In her third letter to Kumar since the beginning of SIR, the chief minister accused the Election Commission of "political bias, insensitivity, and high-handedness" during the exercise.
“I would again reiterate that her claims are nothing but a desperate attempt to derail this crucial process, which is exposing the rot in our voter lists - bogus entries, duplicates and infiltrators that have been nurtured under TMC’s watch for years,” Adhikari alleged in the post.
In his letter to the CEC, dated January 10, the leader of the opposition described the chief minister’s objections as a “politically motivated attempt” to obstruct the SIR and termed the ECI’s move as "essential to ensure free, fair and transparent" elections in the state.
"The chief minister’s portrayal of this exercise as ‘unplanned, insensitive and inhuman’ is nothing short of a gross exaggeration, blown out of proportion to create public hysteria and shift focus from her government’s failures," the BJP leader alleged.
He claimed that the SIR exercise had "exposed vulnerabilities in the electoral rolls that threatened the ruling party’s electoral prospects", triggering what he termed “unfounded outbursts” from the state administration.
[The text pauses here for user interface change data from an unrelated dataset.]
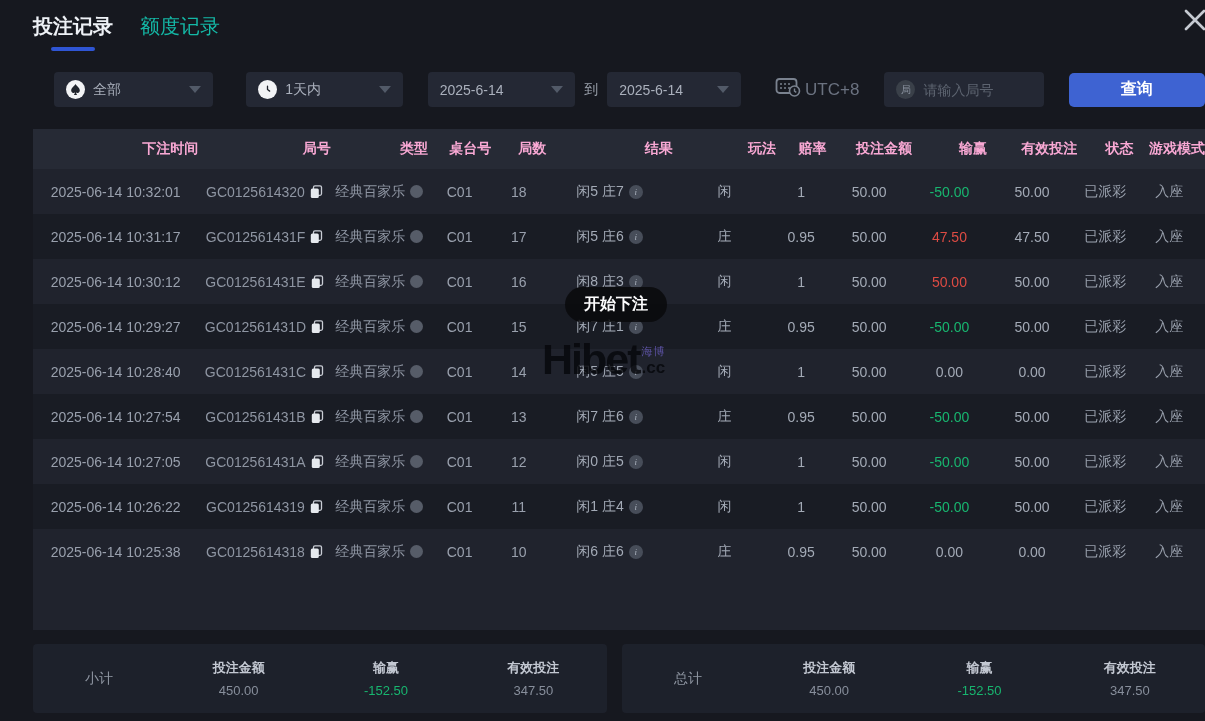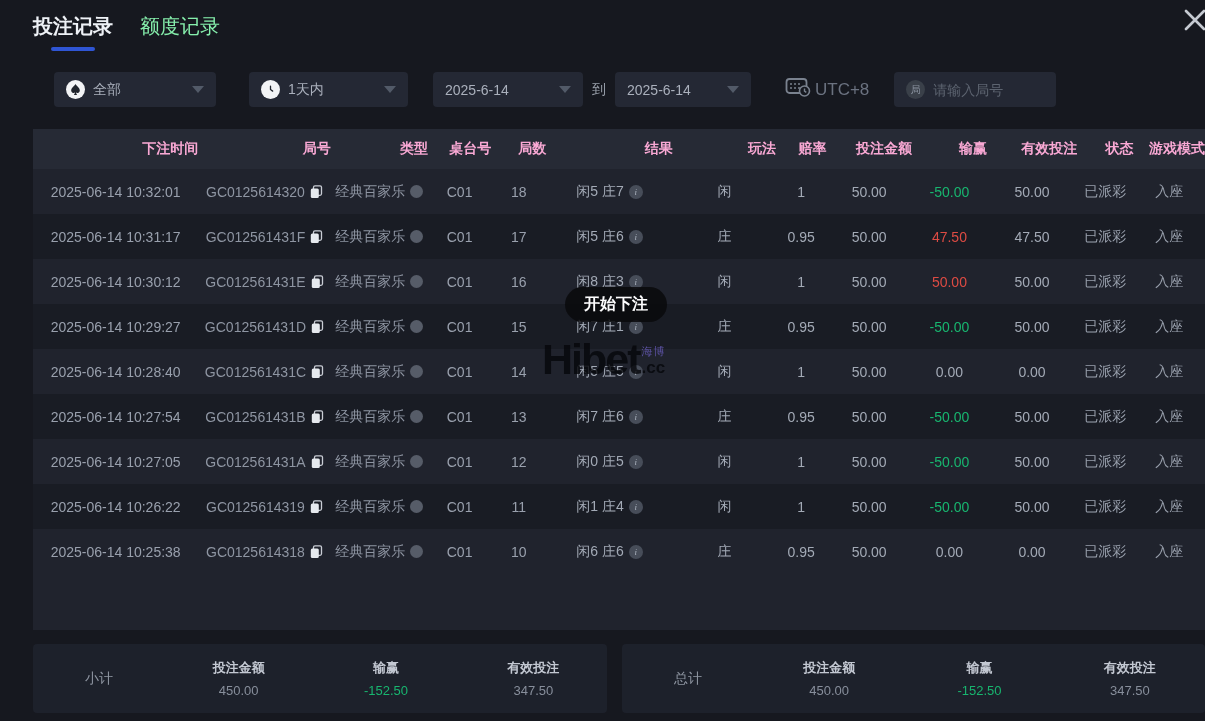--- a/index.html
+++ b/index.html
@@ -13,7 +13,7 @@
   }
   
   .tabs { position:absolute; left:33px; top:13px; display:flex; gap:27px; z-index:3; }
-  .tab { font-size:20px; color:#86efac; cursor:pointer; }
+  .tab { font-size:20px; color:#14b8a6; cursor:pointer; }
   .tab.active { color:#eef1f6; font-weight:700; }
   .tab.active::after { content:""; display:block; height:4px; width:44px; margin:7px auto 0; background:#2f55d4; border-radius:2px; }
   .close-btn { position:absolute; top:3px; right:-7px; width:34px; height:34px; z-index:3; cursor:pointer; }

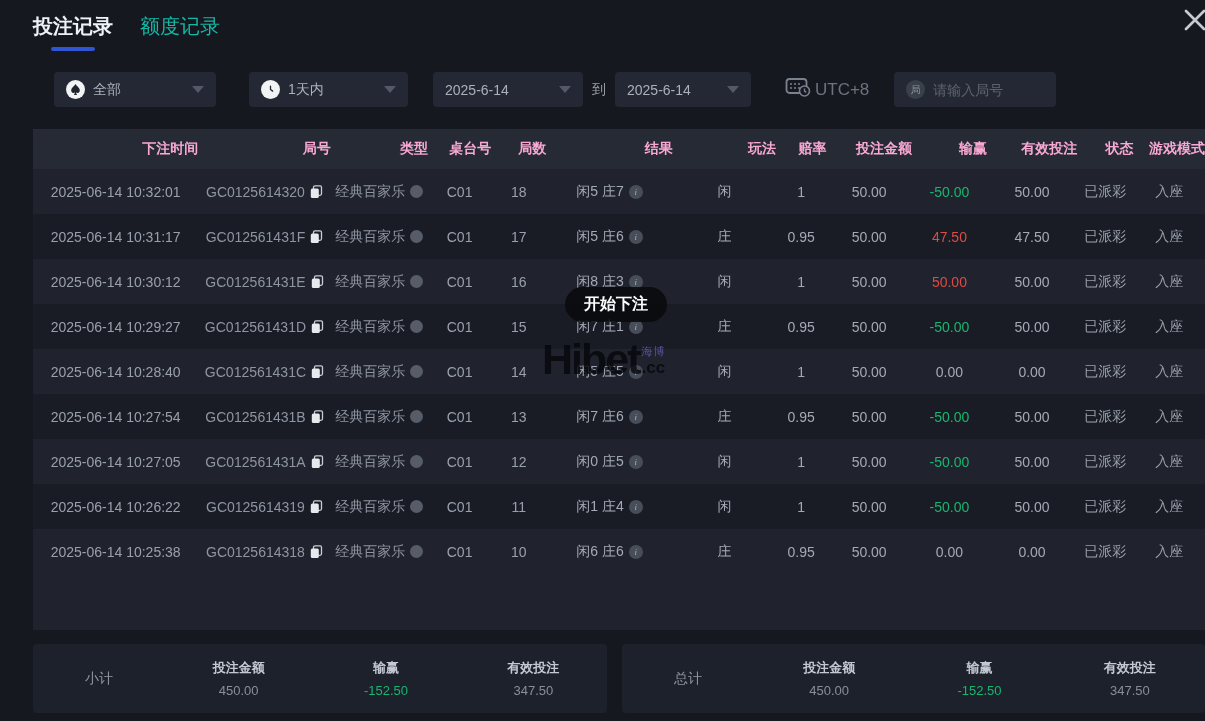--- a/index.html
+++ b/index.html
@@ -134,6 +134,7 @@
     <span class="ic-circle-dark">局</span>
     <input placeholder="请输入局号" style="">
   </div>
+  <button class="query-btn">查询</button>
 </div>
 
 <div class="table">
On December 16, the Election Commission published the draft electoral rolls after the first phase of the SIR, with the electorate dropping from 7.66 crore to 7.08 crore following the deletion of over 58 lakh names.
The second phase, which began on December 27, involves hearings of 1.67 crore electors under scrutiny, including 1.36 crore flagged for logical discrepancies and 31 lakh whose records lack mapping.
The LoP urged the Election Commission to continue the voter list revision exercise with diligence, asserting that the SIR is a routine constitutional process and should not be politicised.